# Multi GPU Training in TensorFlow

![TensorFlow Logo](https://saturn-public-assets.s3.us-east-2.amazonaws.com/example-resources/tensorflow.png "doc-image")

## Overview

This example is an extension of the example of using [Single GPU Tensorflow](./01-tensorflow-single-gpu.ipynb) to train a Resnet50 architecture on Birds dataset to identify different species of birds, only here we will be using multiple GPUs.  We will parallelize the learning by using TensorFlow Mirrored Strategy. The model will split the data in each batch (sometimes called “global batch”) across the GPUs (making “worker batches”). Each GPU has a copy of the model, called a “replica”, and while they learn on different parts of each batch, they will combine the learned gradients at the end of the step. They stay synchronized this way, and the result at the end of training is one model that has learned on all the data.
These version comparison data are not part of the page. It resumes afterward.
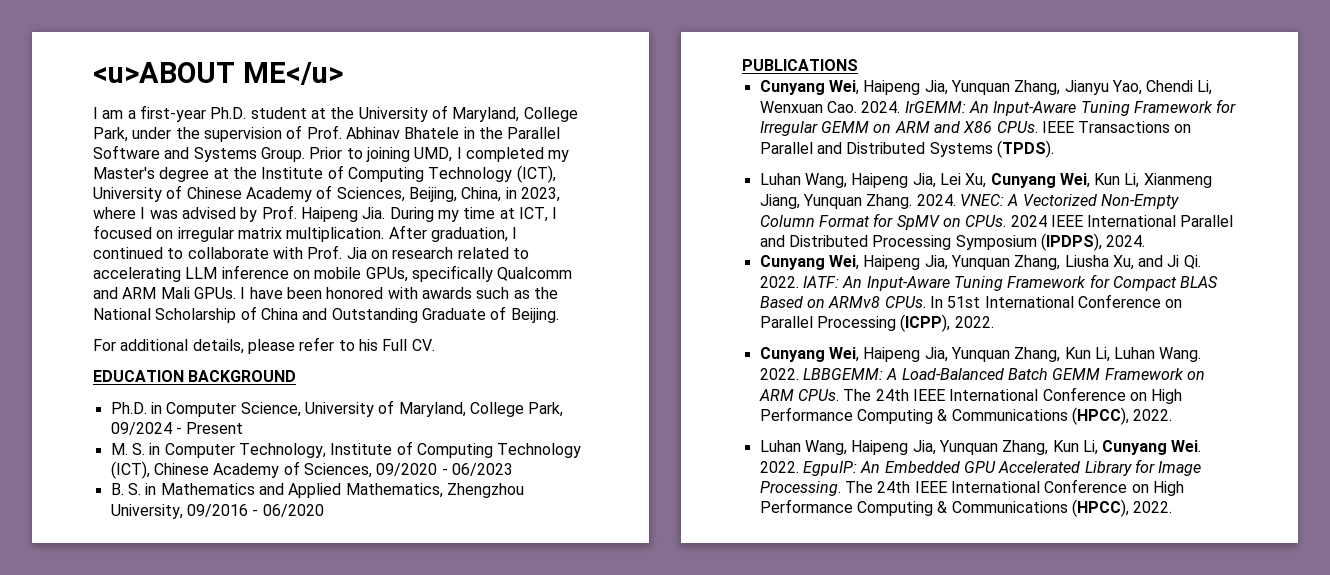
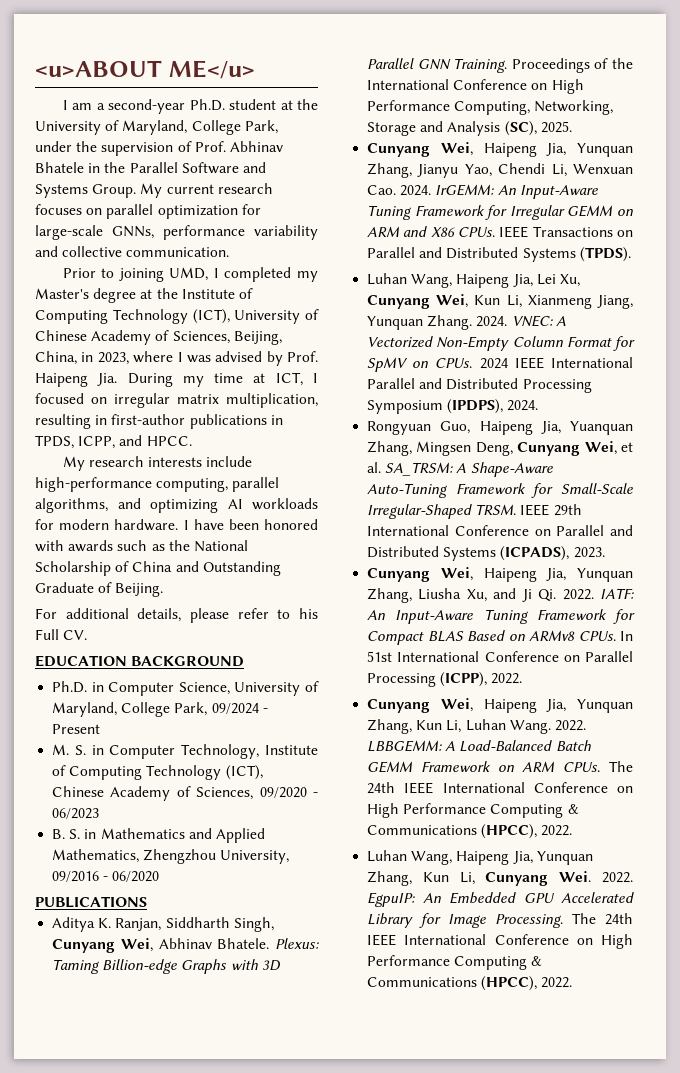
- I am a first-year Ph.D. student at the University of Maryland, College Park, under the supervision of Prof. Abhinav Bhatele in the Parallel Software and Systems Group. Prior to joining UMD, I completed my Master's degree at the Institute of Computing Technology (ICT), University of Chinese Academy of Sciences, Beijing, China, in 2023, where I was advised by Prof. Haipeng Jia. During my time at ICT, I focused on irregular matrix multiplication. After graduation, I continued to collaborate with Prof. Jia on research related to accelerating LLM inference on mobile GPUs, specifically Qualcomm and ARM Mali GPUs.
+ I am a second-year Ph.D. student at the University of Maryland, College Park, under the supervision of Prof. Abhinav Bhatele in the Parallel Software and Systems Group. My current research focuses on parallel optimization for large-scale GNNs, performance variability and collective communication.
+ Prior to joining UMD, I completed my Master's degree at the Institute of Computing Technology (ICT), University of Chinese Academy of Sciences, Beijing, China, in 2023, where I was advised by Prof. Haipeng Jia. During my time at ICT, I focused on irregular matrix multiplication, resulting in first-author publications in TPDS, ICPP, and HPCC.
+ My research interests include high-performance computing, parallel algorithms, and optimizing AI workloads for modern hardware.
+ Aditya K. Ranjan, Siddharth Singh, Cunyang Wei, Abhinav Bhatele. Plexus: Taming Billion-edge Graphs with 3D Parallel GNN Training. Proceedings of the International Conference on High Performance Computing, Networking, Storage and Analysis (SC), 2025.
+ Rongyuan Guo, Haipeng Jia, Yuanquan Zhang, Mingsen Deng, Cunyang Wei, et al. SA_TRSM: A Shape-Aware Auto-Tuning Framework for Small-Scale Irregular-Shaped TRSM. IEEE 29th International Conference on Parallel and Distributed Systems (ICPADS), 2023.

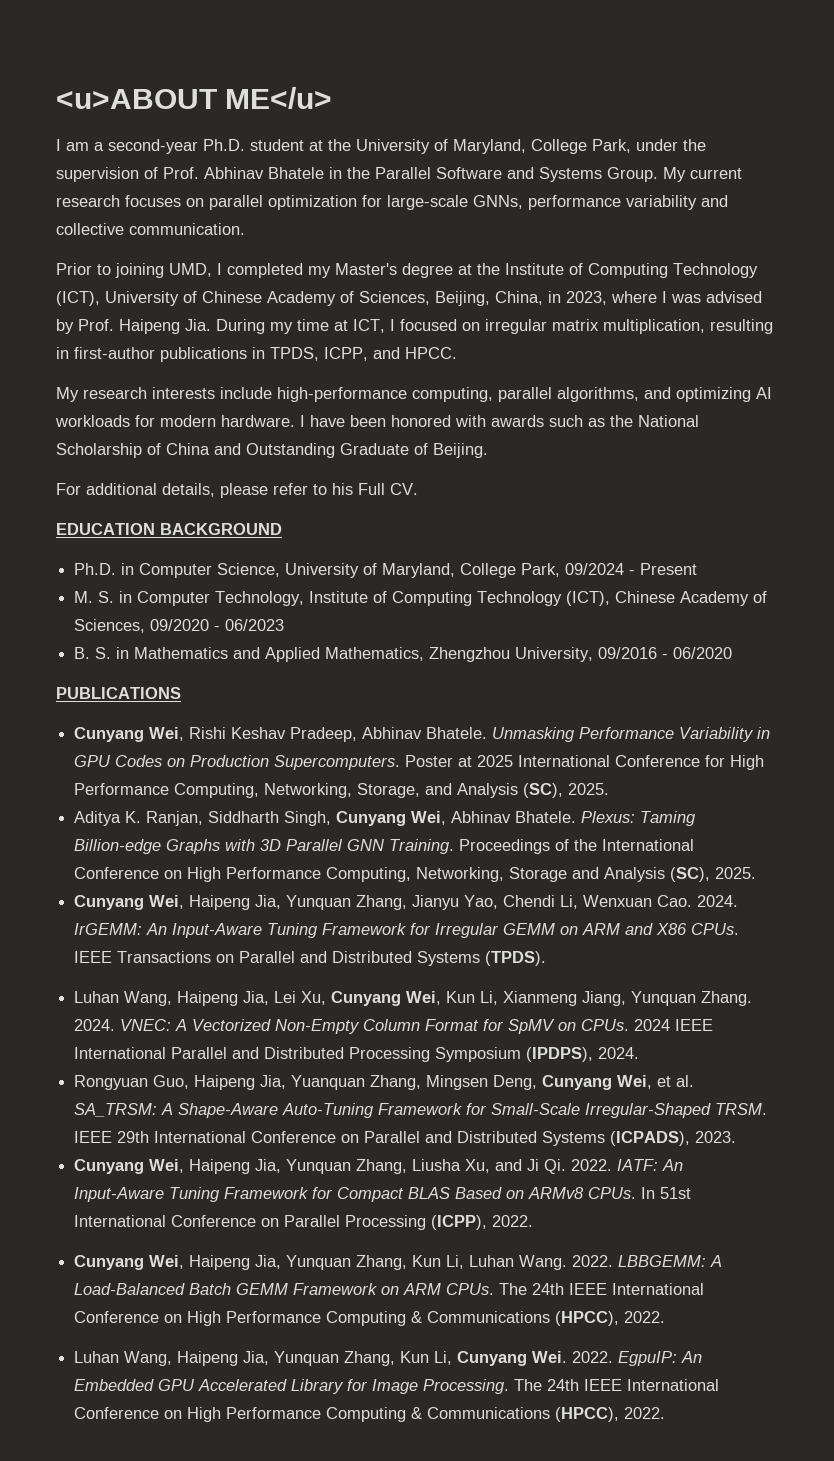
+ Cunyang Wei, Rishi Keshav Pradeep, Abhinav Bhatele. Unmasking Performance Variability in GPU Codes on Production Supercomputers. Poster at 2025 International Conference for High Performance Computing, Networking, Storage, and Analysis (SC), 2025.

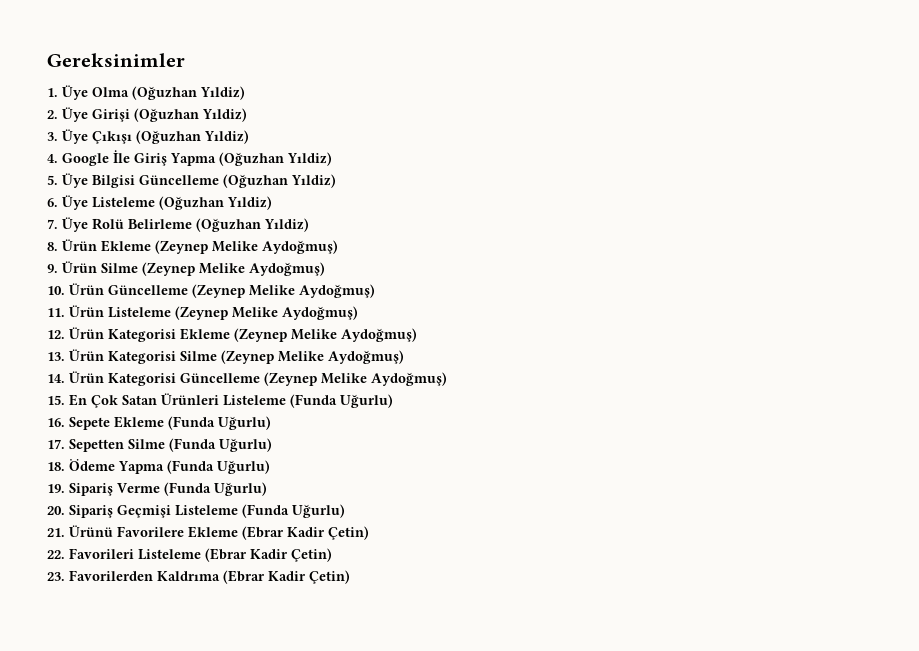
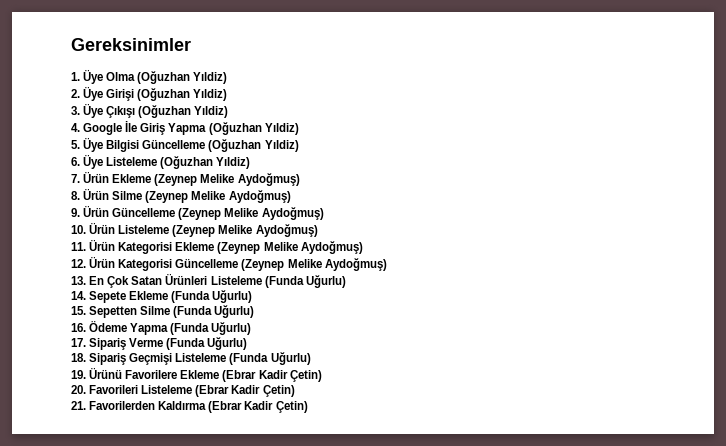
- 7. Üye Rolü Belirleme (Oğuzhan Yıldiz)
- 8. Ürün Ekleme (Zeynep Melike Aydoğmuş)
+ 7. Ürün Ekleme (Zeynep Melike Aydoğmuş)
- 9. Ürün Silme (Zeynep Melike Aydoğmuş)
+ 8. Ürün Silme (Zeynep Melike Aydoğmuş)
- 10. Ürün Güncelleme (Zeynep Melike Aydoğmuş)
+ 9. Ürün Güncelleme (Zeynep Melike Aydoğmuş)
+ 10. Ürün Listeleme (Zeynep Melike Aydoğmuş)
- 11. Ürün Listeleme (Zeynep Melike Aydoğmuş)
+ 11. Ürün Kategorisi Ekleme (Zeynep Melike Aydoğmuş)
- 12. Ürün Kategorisi Ekleme (Zeynep Melike Aydoğmuş)
+ 12. Ürün Kategorisi Güncelleme (Zeynep Melike Aydoğmuş)
- 13. Ürün Kategorisi Silme (Zeynep Melike Aydoğmuş)
- 14. Ürün Kategorisi Güncelleme (Zeynep Melike Aydoğmuş)
- 15. En Çok Satan Ürünleri Listeleme (Funda Uğurlu)
+ 13. En Çok Satan Ürünleri Listeleme (Funda Uğurlu)
- 16. Sepete Ekleme (Funda Uğurlu)
+ 14. Sepete Ekleme (Funda Uğurlu)
- 17. Sepetten Silme (Funda Uğurlu)
+ 15. Sepetten Silme (Funda Uğurlu)
- 18. Ödeme Yapma (Funda Uğurlu)
+ 16. Ödeme Yapma (Funda Uğurlu)
- 19. Sipariş Verme (Funda Uğurlu)
+ 17. Sipariş Verme (Funda Uğurlu)
- 20. Sipariş Geçmişi Listeleme (Funda Uğurlu)
+ 18. Sipariş Geçmişi Listeleme (Funda Uğurlu)
- 21. Ürünü Favorilere Ekleme (Ebrar Kadir Çetin)
+ 19. Ürünü Favorilere Ekleme (Ebrar Kadir Çetin)
- 22. Favorileri Listeleme (Ebrar Kadir Çetin)
+ 20. Favorileri Listeleme (Ebrar Kadir Çetin)
- 23. Favorilerden Kaldrıma (Ebrar Kadir Çetin)
+ 21. Favorilerden Kaldırma (Ebrar Kadir Çetin)

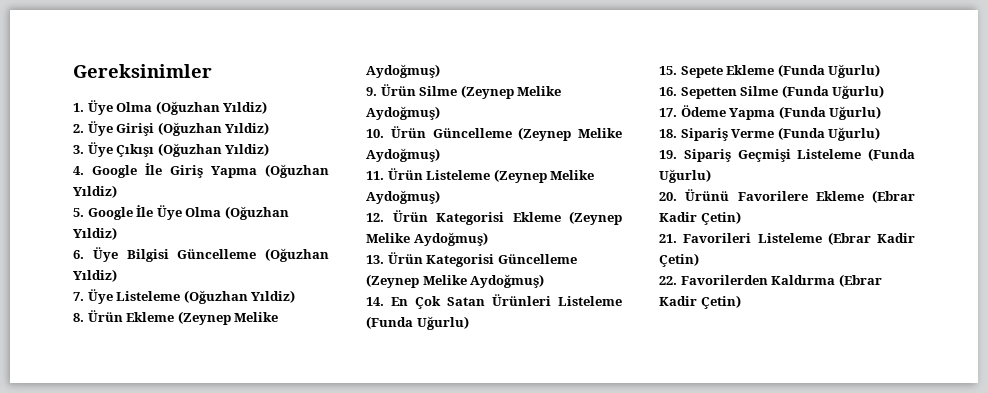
- 5. Üye Bilgisi Güncelleme (Oğuzhan Yıldiz)
+ 5. Google İle Üye Olma (Oğuzhan Yıldiz)
+ 6. Üye Bilgisi Güncelleme (Oğuzhan Yıldiz)
- 6. Üye Listeleme (Oğuzhan Yıldiz)
+ 7. Üye Listeleme (Oğuzhan Yıldiz)
- 7. Ürün Ekleme (Zeynep Melike Aydoğmuş)
+ 8. Ürün Ekleme (Zeynep Melike Aydoğmuş)
- 8. Ürün Silme (Zeynep Melike Aydoğmuş)
+ 9. Ürün Silme (Zeynep Melike Aydoğmuş)
- 9. Ürün Güncelleme (Zeynep Melike Aydoğmuş)
+ 10. Ürün Güncelleme (Zeynep Melike Aydoğmuş)
- 10. Ürün Listeleme (Zeynep Melike Aydoğmuş)
+ 11. Ürün Listeleme (Zeynep Melike Aydoğmuş)
- 11. Ürün Kategorisi Ekleme (Zeynep Melike Aydoğmuş)
+ 12. Ürün Kategorisi Ekleme (Zeynep Melike Aydoğmuş)
- 12. Ürün Kategorisi Güncelleme (Zeynep Melike Aydoğmuş)
+ 13. Ürün Kategorisi Güncelleme (Zeynep Melike Aydoğmuş)
- 13. En Çok Satan Ürünleri Listeleme (Funda Uğurlu)
+ 14. En Çok Satan Ürünleri Listeleme (Funda Uğurlu)
- 14. Sepete Ekleme (Funda Uğurlu)
+ 15. Sepete Ekleme (Funda Uğurlu)
- 15. Sepetten Silme (Funda Uğurlu)
+ 16. Sepetten Silme (Funda Uğurlu)
- 16. Ödeme Yapma (Funda Uğurlu)
+ 17. Ödeme Yapma (Funda Uğurlu)
- 17. Sipariş Verme (Funda Uğurlu)
+ 18. Sipariş Verme (Funda Uğurlu)
- 18. Sipariş Geçmişi Listeleme (Funda Uğurlu)
+ 19. Sipariş Geçmişi Listeleme (Funda Uğurlu)
- 19. Ürünü Favorilere Ekleme (Ebrar Kadir Çetin)
+ 20. Ürünü Favorilere Ekleme (Ebrar Kadir Çetin)
- 20. Favorileri Listeleme (Ebrar Kadir Çetin)
+ 21. Favorileri Listeleme (Ebrar Kadir Çetin)
- 21. Favorilerden Kaldırma (Ebrar Kadir Çetin)
+ 22. Favorilerden Kaldırma (Ebrar Kadir Çetin)

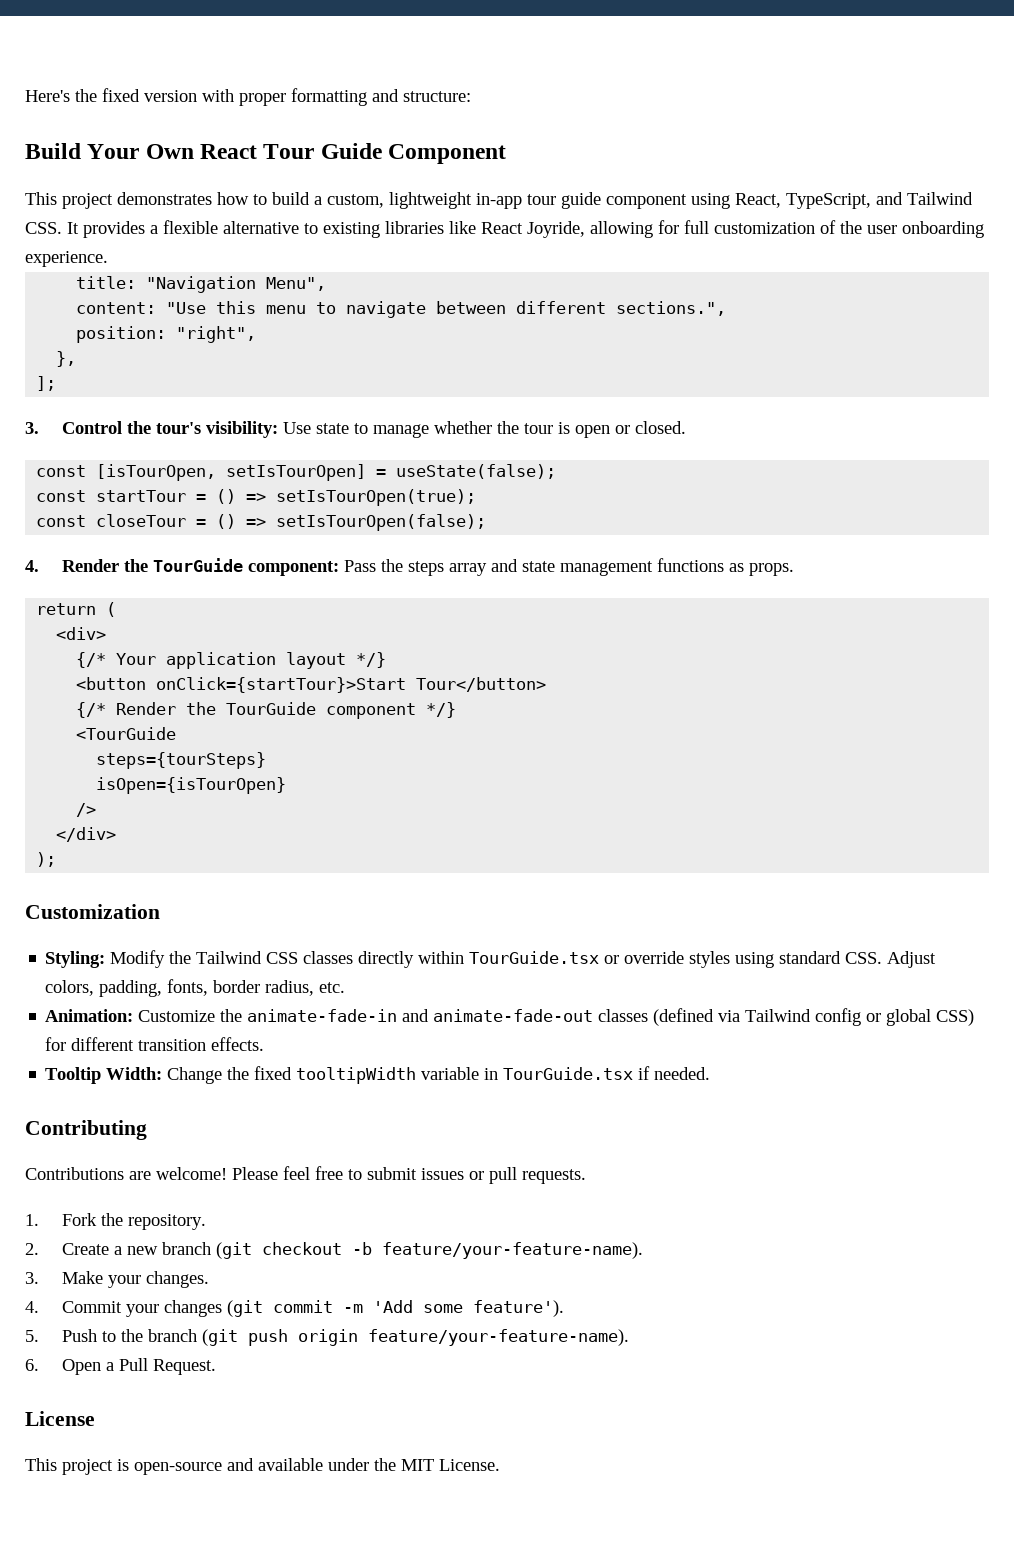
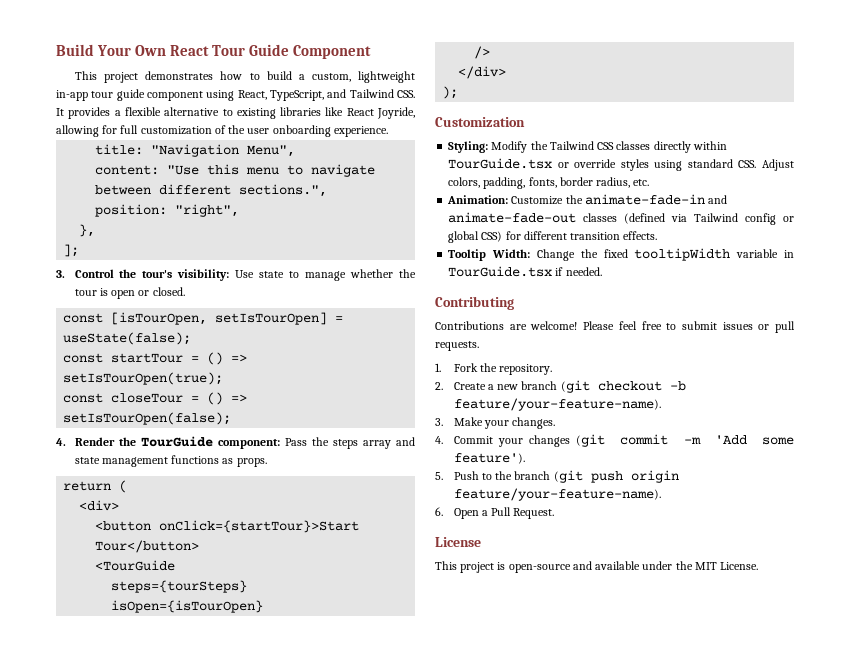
- Here's the fixed version with proper formatting and structure:
- {/* Your application layout */}
  <button onClick={startTour}>Start Tour</button>
- {/* Render the TourGuide component */}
This dataset constitutes 40,000+ birds and has been taken from [kaggle](https://www.kaggle.com/gpiosenka/100-bird-species).

We recommend to spin up a bigger EC2 instance now, with multiple GPUs, so we can distribute the training work across these and have them working simultaneously, all training the same model.


In [None]:
import tensorflow as tf
import keras
import time
import matplotlib.pyplot as plt

The dataset originally had 285 classes. We have taken subset of this data which has 61 classes . The data is stored in AWS S3.The first time you run this job, you'll need to download the training and test data in the code chunk above.

In [None]:
import s3fs

s3 = s3fs.S3FileSystem(anon=True)
_ = s3.get(
    rpath="s3://saturn-public-data/100-bird-species/100-bird-species/*/*/*.jpg",
    lpath="dataset/birds/",
)

Our datasat has already neatly separated out training, test, and validation samples. In code below we are constructing Keras data object for training and validation set using keras.preprocessing.image_dataset_from_directory . We have chosen Adam optimizer and have set learning rate to 0.02. We are training our classifier with ResNet50 architecture, which has 48 Convolution layers along with 1 MaxPool and 1 Average Pool layer. It’s learning from each image, updating its model gradients, and gradually improving its performance as it goes. The model is being compiled,trained and saved at path 'model/keras_multi/'. This is actually incredibly similar to our single GPU approach. We’re just applying the Mirrored Strategy scope around our model definition and compilation stage, so that TensorFlow knows this model is to be trained on multiple GPUs.

In [None]:
def train_multigpu(n_epochs, classes, base_lr, batchsize,scale_batch = False, scale_lr = False):
    

    strategy = tf.distribute.MirroredStrategy()
    print('Number of devices: %d' % strategy.num_replicas_in_sync)

    
    
    with strategy.scope():
        model = tf.keras.applications.ResNet50(
            include_top=True,
            weights=None,
            classes=classes)

        optimizer = keras.optimizers.Adam(lr=base_lr)
        model.compile(loss='sparse_categorical_crossentropy', optimizer=optimizer, metrics=['accuracy'])

    # Data
    train_ds = tf.keras.preprocessing.image_dataset_from_directory(
        'dataset/birds/train',
        image_size=(224,224),
        batch_size=batchsize
    ).prefetch(2).cache().shuffle(1000)
    
    # printing sample birds images
    for birds, labels in train_ds.take(1):
        plt.figure(figsize=(18, 18))
        for i in range(9):
            plt.subplot(3, 3, i + 1)
            plt.imshow(birds[i].numpy().astype("uint8"))
            plt.axis("off")
    plt.show()
    
    valid_ds = tf.keras.preprocessing.image_dataset_from_directory(
        'dataset/birds/valid',
        image_size=(224,224),
        batch_size=batchsize
    ).prefetch(2)
    
    start = time.time()

    model.fit(
        train_ds, 
        epochs=n_epochs, 
        validation_data=valid_ds,
    )

    end = time.time()-start
    print("model training time", end)
    
    tf.keras.models.save_model(model, 'model/keras_multi/')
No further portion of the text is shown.